-------- Exercise data --------

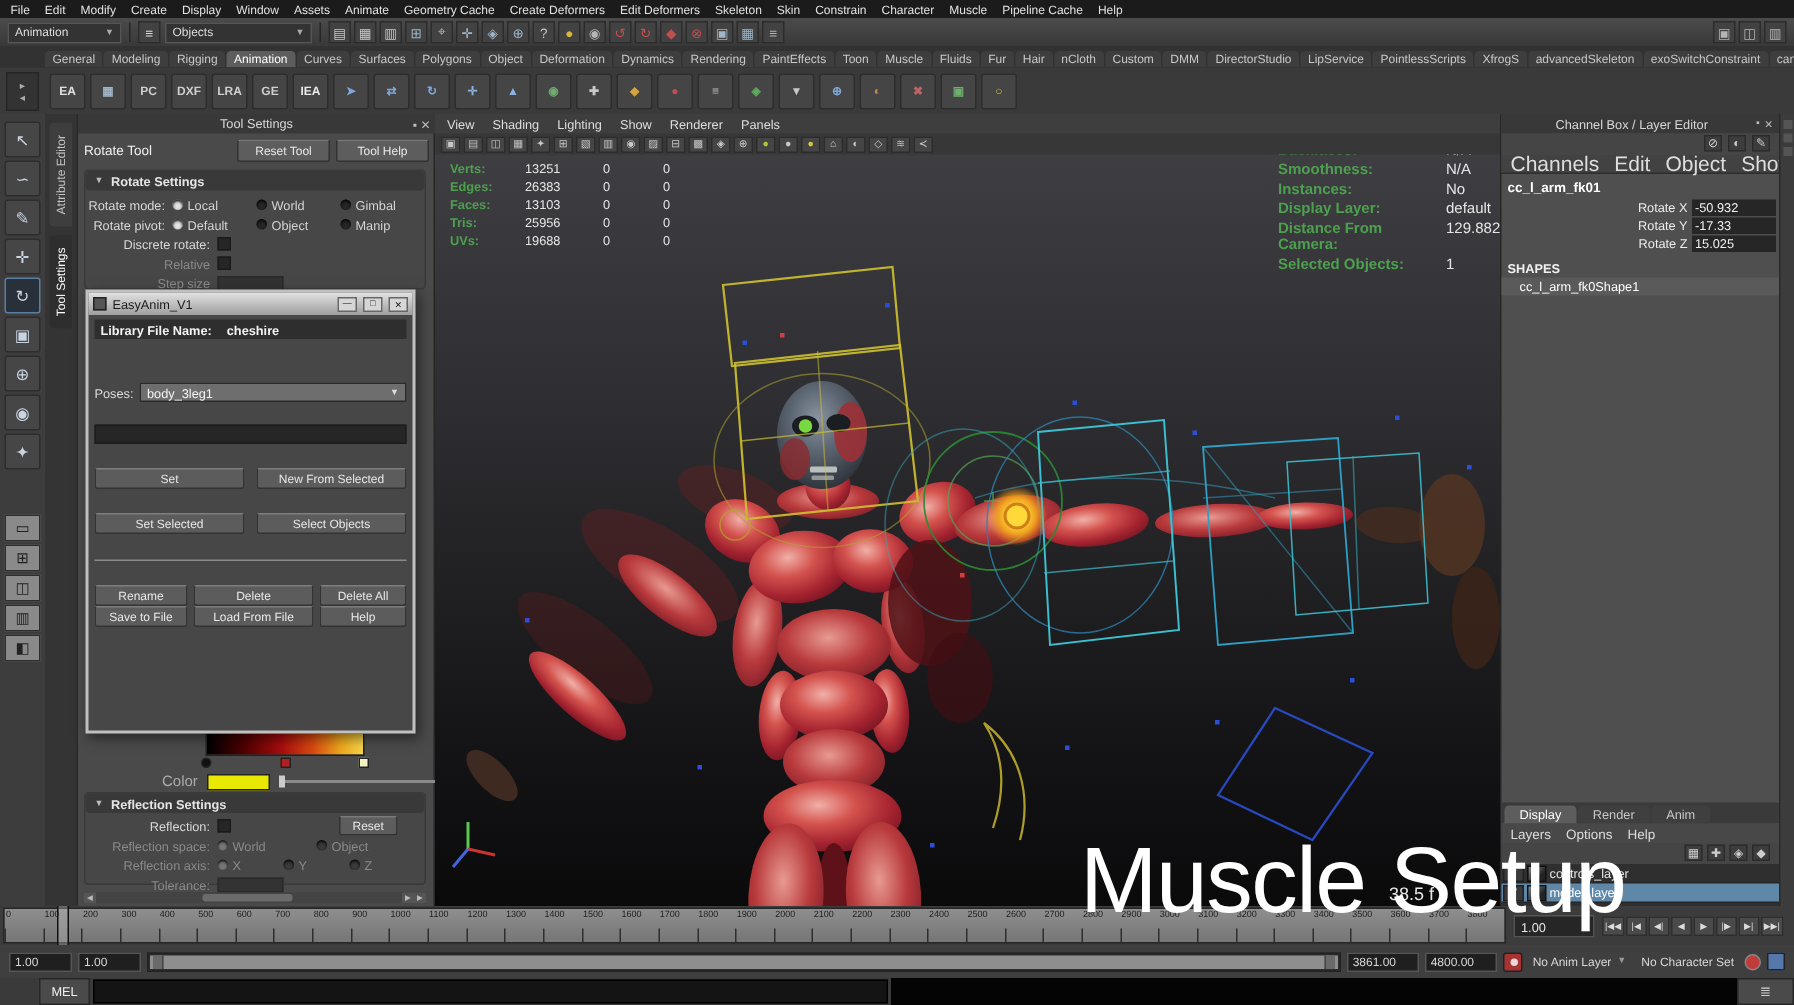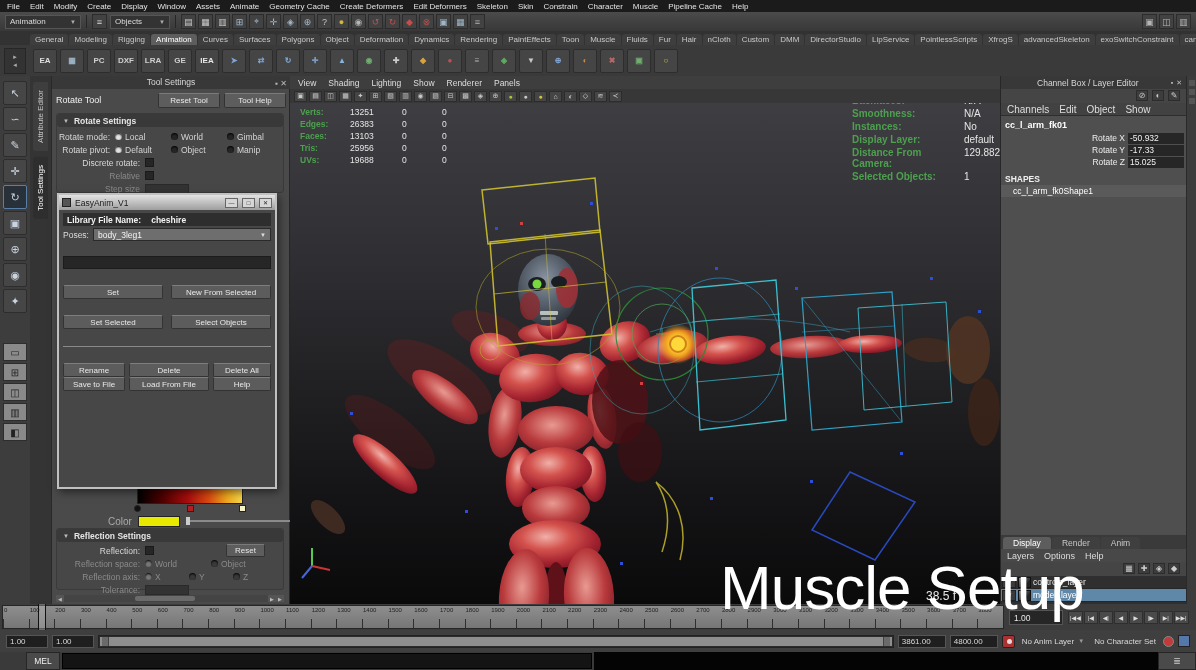--- a/index.html
+++ b/index.html
@@ -78,21 +78,21 @@
 #hscroll .hthumb{position:absolute;left:35%;width:60px;height:5px;top:1px;background:#6b6b6b;border-radius:2px}
 
 
 #easyanim{left:57px;top:117px;width:220px;height:296px;background:#474747;border:2px solid #c0c0c0;box-shadow:2px 3px 8px rgba(0,0,0,.5);z-index:20;display:flex;flex-direction:column}
 #eatitle{height:15px;background:linear-gradient(#e2e2e2,#9e9e9e);display:flex;align-items:center;gap:4px;padding:0 3px;color:#1a1a1a;font-size:8.5px}
 #eatitle .appico{width:9px;height:9px;background:#555;border:1px solid #222}
 #eatitle .sp{flex:1}
 .wbtn{width:13px;height:10px;background:#d6d6d6;border:1px solid #666;font-size:6px;color:#222;display:flex;align-items:center;justify-content:center}
 #eabody{flex:1;padding:3px 4px;display:flex;flex-direction:column;position:relative}
 #ealib{height:13px;background:#2e2e2e;display:flex;align-items:center;gap:10px;padding:0 4px;font-weight:bold;font-size:8.5px;color:#f2f2f2}
-#earowposes{margin-top:2px;display:flex;align-items:center;gap:4px;font-size:8.5px}
+#earowposes{margin-top:29px;display:flex;align-items:center;gap:4px;font-size:8.5px}
 #eaposesel{flex:1;height:13px;background:#6e6e6e;border:1px solid #2a2a2a;display:flex;align-items:center;padding:0 4px;color:#f4f4f4}
 #eaposesel .sp{flex:1}
 #ealist{margin-top:15px;height:13px;background:#262626;border:1px solid #1c1c1c}
 .earow{display:grid;gap:8px;margin-top:16px}
 .earow2{grid-template-columns:1fr 1fr}
 .earow3{grid-template-columns:62px 1fr 58px;gap:4px}
 #eadivider{margin-top:17px;height:1px;background:#8a8a8a}
 .eabtn{height:14px;background:#5c5c5c;border:1px solid #333;border-top-color:#7e7e7e;border-radius:2px;color:#e8e8e8;font-size:8px;display:flex;align-items:center;justify-content:center}
 #eafooter{margin-top:auto;font-size:8.5px;font-weight:bold;color:#f2f2f2;line-height:11px}
 
@@ -108,21 +108,21 @@
 .hudlab{color:#4da04d;font-weight:bold}
 .hudval{color:#e6e6e6}
 
 
 #channelbox{left:1000px;top:0;width:186px;height:528px;background:#4f4f4f;border-left:1px solid #272727;display:flex;flex-direction:column}
 #cbtitle{height:13px;background:#383838;display:flex;align-items:center;font-size:8.5px;color:#d8d8d8;padding:0 4px}
 #cbtitle .t{flex:1;text-align:center}
 #cbicons{height:14px;display:flex;justify-content:flex-end;gap:4px;padding:1px 6px;background:#454545}
 .cbico{width:12px;height:11px;display:flex;align-items:center;justify-content:center;font-size:8px;color:#ccc;background:#3d3d3d;border:1px solid #2c2c2c}
 #cbmenus{height:13px;display:flex;gap:10px;padding:0 6px;align-items:center;background:#424242;border-bottom:1px solid #2e2e2e}
-#cbmenus .vm{font-size:10px;color:#dedede}
+#cbmenus .vm{font-size:14px;color:#dedede}
 #cbnode{font-size:9px;font-weight:bold;color:#fff;padding:4px 4px 2px}
 .chanrow{display:flex;justify-content:flex-end;align-items:center;gap:3px;height:12px;padding-right:2px}
 .chanrow .cn{color:#ededed;font-size:8.5px}
 .chanrow .cv{width:56px;height:11px;background:#262626;color:#f0f0f0;font-size:8.5px;padding:0 2px;line-height:11px}
 #shapeslab{font-size:8.5px;font-weight:bold;color:#f0f0f0;padding:6px 4px 1px}
 #shapenode{font-size:8.5px;color:#fff;background:#5a5a5a;padding:1px 4px 1px 12px}
 #cbspacer{flex:1}
 
 
 #letabs{display:flex;gap:1px;padding-left:2px;background:#3a3a3a;height:14px;align-items:flex-end}
@@ -203,21 +203,21 @@
 
 <div id="statusline" class="abs">
   <div class="dropbox" style="width:76px">
     <span>Animation</span>
     <span class="car" style="margin-left:auto">▼</span>
   </div>
   <div class="sep"></div>
   <span style="display:flex;gap:2px">
     <span class="sicon">≡</span>
   </span>
-  <div class="dropbox" style="width:60px">
+  <div class="dropbox" style="width:98px">
     <span>Objects</span>
     <span class="car" style="margin-left:auto">▼</span>
   </div>
   <div class="sep"></div>
   <span style="display:flex;gap:2px">
 
   <span class="sicon" style="color: rgb(200, 200, 200);">▤</span>
       <span class="sicon" style="color: rgb(200, 200, 200);">▦</span>
       <span class="sicon" style="color: rgb(200, 200, 200);">▥</span>
       <span class="sicon" style="color: rgb(159, 183, 201);">⊞</span>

--------

• _Activity_
Restate the data above exactly, stripping out each image.

• _Completed exercise_
--- a/index.html
+++ b/index.html
@@ -78,21 +78,21 @@
 #hscroll .hthumb{position:absolute;left:35%;width:60px;height:5px;top:1px;background:#6b6b6b;border-radius:2px}
 
 
 #easyanim{left:57px;top:117px;width:220px;height:296px;background:#474747;border:2px solid #c0c0c0;box-shadow:2px 3px 8px rgba(0,0,0,.5);z-index:20;display:flex;flex-direction:column}
 #eatitle{height:15px;background:linear-gradient(#e2e2e2,#9e9e9e);display:flex;align-items:center;gap:4px;padding:0 3px;color:#1a1a1a;font-size:8.5px}
 #eatitle .appico{width:9px;height:9px;background:#555;border:1px solid #222}
 #eatitle .sp{flex:1}
 .wbtn{width:13px;height:10px;background:#d6d6d6;border:1px solid #666;font-size:6px;color:#222;display:flex;align-items:center;justify-content:center}
 #eabody{flex:1;padding:3px 4px;display:flex;flex-direction:column;position:relative}
 #ealib{height:13px;background:#2e2e2e;display:flex;align-items:center;gap:10px;padding:0 4px;font-weight:bold;font-size:8.5px;color:#f2f2f2}
-#earowposes{margin-top:2px;display:flex;align-items:center;gap:4px;font-size:8.5px}
+#earowposes{margin-top:29px;display:flex;align-items:center;gap:4px;font-size:8.5px}
 #eaposesel{flex:1;height:13px;background:#6e6e6e;border:1px solid #2a2a2a;display:flex;align-items:center;padding:0 4px;color:#f4f4f4}
 #eaposesel .sp{flex:1}
 #ealist{margin-top:15px;height:13px;background:#262626;border:1px solid #1c1c1c}
 .earow{display:grid;gap:8px;margin-top:16px}
 .earow2{grid-template-columns:1fr 1fr}
 .earow3{grid-template-columns:62px 1fr 58px;gap:4px}
 #eadivider{margin-top:17px;height:1px;background:#8a8a8a}
 .eabtn{height:14px;background:#5c5c5c;border:1px solid #333;border-top-color:#7e7e7e;border-radius:2px;color:#e8e8e8;font-size:8px;display:flex;align-items:center;justify-content:center}
 #eafooter{margin-top:auto;font-size:8.5px;font-weight:bold;color:#f2f2f2;line-height:11px}
 
@@ -108,21 +108,21 @@
 .hudlab{color:#4da04d;font-weight:bold}
 .hudval{color:#e6e6e6}
 
 
 #channelbox{left:1000px;top:0;width:186px;height:528px;background:#4f4f4f;border-left:1px solid #272727;display:flex;flex-direction:column}
 #cbtitle{height:13px;background:#383838;display:flex;align-items:center;font-size:8.5px;color:#d8d8d8;padding:0 4px}
 #cbtitle .t{flex:1;text-align:center}
 #cbicons{height:14px;display:flex;justify-content:flex-end;gap:4px;padding:1px 6px;background:#454545}
 .cbico{width:12px;height:11px;display:flex;align-items:center;justify-content:center;font-size:8px;color:#ccc;background:#3d3d3d;border:1px solid #2c2c2c}
 #cbmenus{height:13px;display:flex;gap:10px;padding:0 6px;align-items:center;background:#424242;border-bottom:1px solid #2e2e2e}
-#cbmenus .vm{font-size:10px;color:#dedede}
+#cbmenus .vm{font-size:14px;color:#dedede}
 #cbnode{font-size:9px;font-weight:bold;color:#fff;padding:4px 4px 2px}
 .chanrow{display:flex;justify-content:flex-end;align-items:center;gap:3px;height:12px;padding-right:2px}
 .chanrow .cn{color:#ededed;font-size:8.5px}
 .chanrow .cv{width:56px;height:11px;background:#262626;color:#f0f0f0;font-size:8.5px;padding:0 2px;line-height:11px}
 #shapeslab{font-size:8.5px;font-weight:bold;color:#f0f0f0;padding:6px 4px 1px}
 #shapenode{font-size:8.5px;color:#fff;background:#5a5a5a;padding:1px 4px 1px 12px}
 #cbspacer{flex:1}
 
 
 #letabs{display:flex;gap:1px;padding-left:2px;background:#3a3a3a;height:14px;align-items:flex-end}
@@ -203,21 +203,21 @@
 
 <div id="statusline" class="abs">
   <div class="dropbox" style="width:76px">
     <span>Animation</span>
     <span class="car" style="margin-left:auto">▼</span>
   </div>
   <div class="sep"></div>
   <span style="display:flex;gap:2px">
     <span class="sicon">≡</span>
   </span>
-  <div class="dropbox" style="width:60px">
+  <div class="dropbox" style="width:98px">
     <span>Objects</span>
     <span class="car" style="margin-left:auto">▼</span>
   </div>
   <div class="sep"></div>
   <span style="display:flex;gap:2px">
 
   <span class="sicon" style="color: rgb(200, 200, 200);">▤</span>
       <span class="sicon" style="color: rgb(200, 200, 200);">▦</span>
       <span class="sicon" style="color: rgb(200, 200, 200);">▥</span>
       <span class="sicon" style="color: rgb(159, 183, 201);">⊞</span>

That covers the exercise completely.